Naryn Region

Naryn Region largest region (oblast) of Kyrgyzstan. It is located in the east of the country and borders with Chuy Region in the north, Issyk Kul Region in the northeast, Xinjiang Uyghur Autonomous Region of China in the southeast, Osh Region in the southwest, and Jalal-Abad Region in the west. Its capital is Naryn.

The main highway runs from the Chinese border at Torugart Pass north to Balykchy on Issyk Kul Lake. It is known as the location of Song Kol Lake  (See below) and Chatyr-Kul Lake and Tash Rabat.

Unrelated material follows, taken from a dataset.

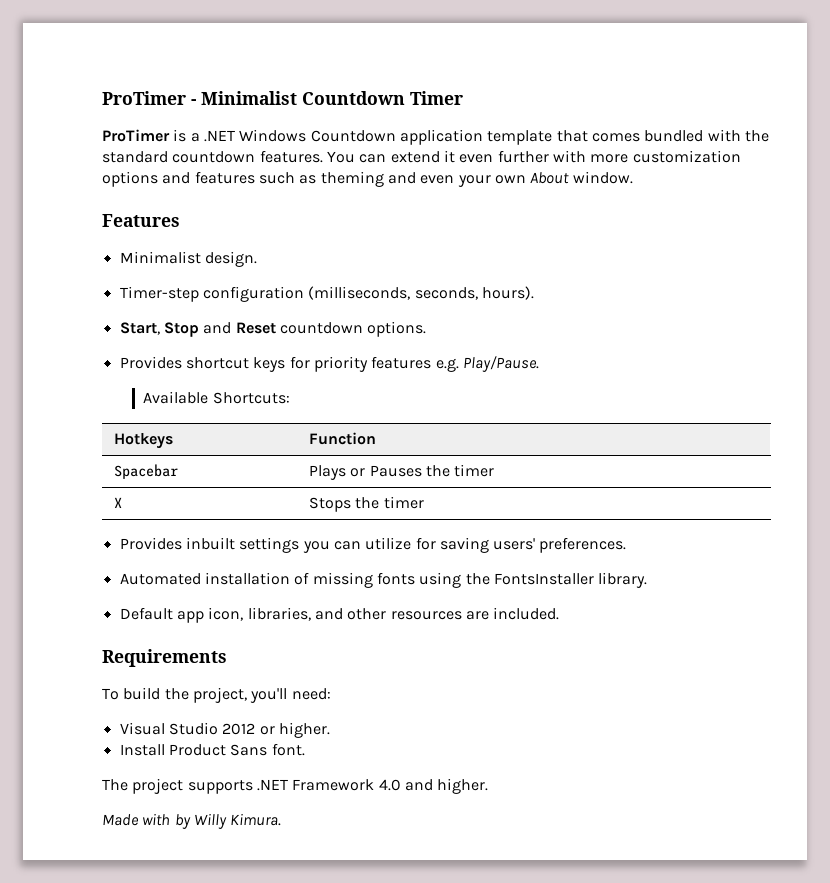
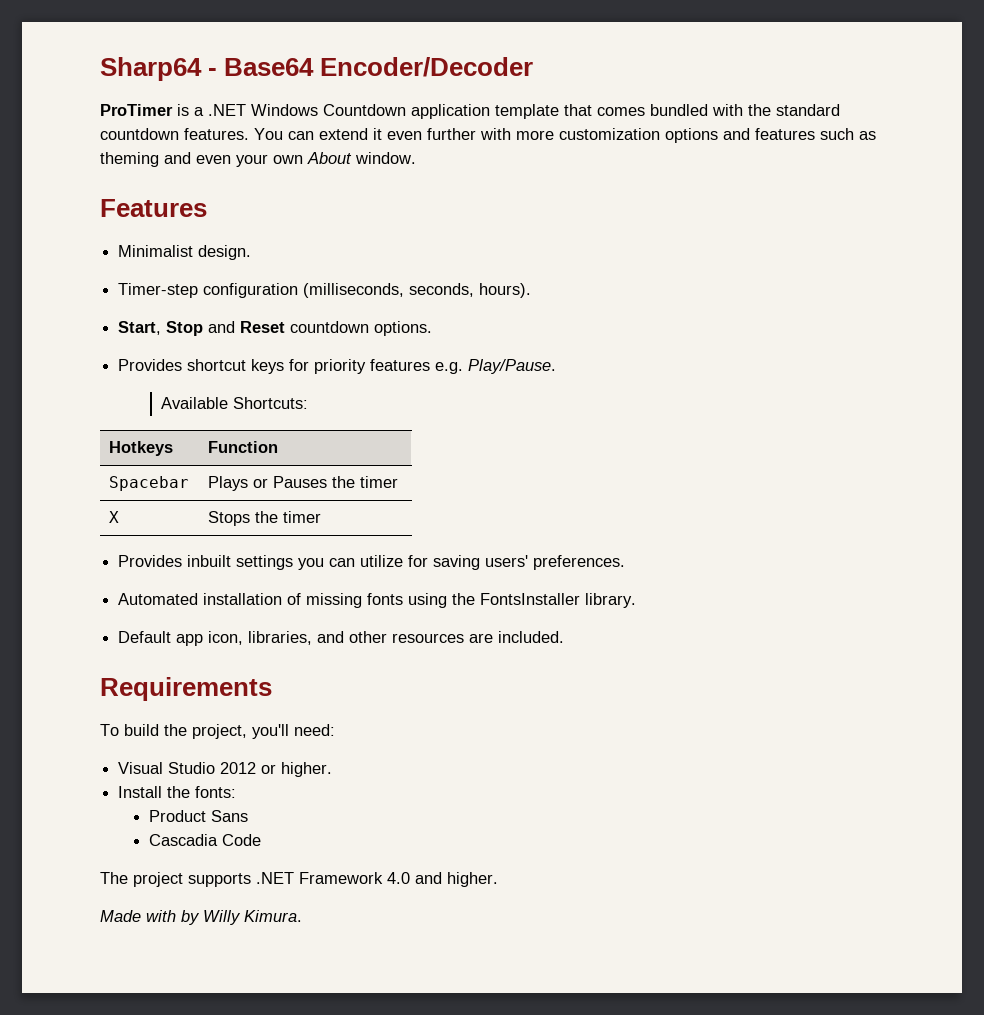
[102,91,463,105] ProTimer - Minimalist Countdown Timer -> [100,57,534,81] Sharp64 - Base64 Encoder/Decoder
(165, 750) none -> [167,786,237,798] the fonts: //
[271,743,305,756] font. -> [148,834,261,846] // Cascadia Code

The population of Naryn oblast is 99% Kyrgyz. The economy is dominated by animal herding (sheep, horses,yaks), with wool and meat as the main products.  Today the region is considered to be the poorest region in the country, but also the most typically Kyrgyz. It boasts beautiful mountains, alpine pastures and Son-Kul Lake which during summer months attracts large herds of sheep and horses with their herders and their yurts

Naryn on the Silk Road

From Naryn, the main road (one of the branches of the ancient Silk Road) runs south through the sparsely settled central Kyrgyz highlands to the Torugart Pass and China. At present, this is the main transport link from Kyrgyzstan to China.

Tash Rabat

Tash Rabat is a well-preserved 15th century stone caravanserai in At Bashy district, Naryn Province, Kyrgyzstan located at an altitude of 3,200 meters (10,500 feet)  It is located somewhat east of the main north-south highway. To the south is Lake Chatyr-Kul and Torugart Pass. To the north is Koshoy Korgon, a ruined fortress of uncertain date.

It was an inn for merchants and travelers of the legendary Silk Road from Central Asia to China. Due to its remoteness, scenery and very few tourists it’s not so difficult to step back through history and imagine the original atmosphere.

As early as 1888, Russian doctor and traveler Nicolay Lvovich Zeland suggested that it was originally a Nestorian or Buddhist monastery.[1] Research undertaken at the end of the 1970s and beginning of the 1980s by the Institute of History of the Kyrgyz Academy of Sciences concluded that Tash Rabat was originally built as a Nestorian monastery in the 10th century, although no Christians artifacts were found during excavations.

While it doesn’t look very imposing from outside, the structure goes underground and has 31 rooms

Tash Rabat 15

The area is a center for hiking and horse-trekking in the summer months.  In the winter it gets cold!!!

The caretakers of Tash Rabat offer lodging, consisting of 5 or 6 yurts

Yurt Camp Omuebek
Yurt Camp Omuebek is set in At-Bashy near Tash Rabat  and has accommodation with a kitchen.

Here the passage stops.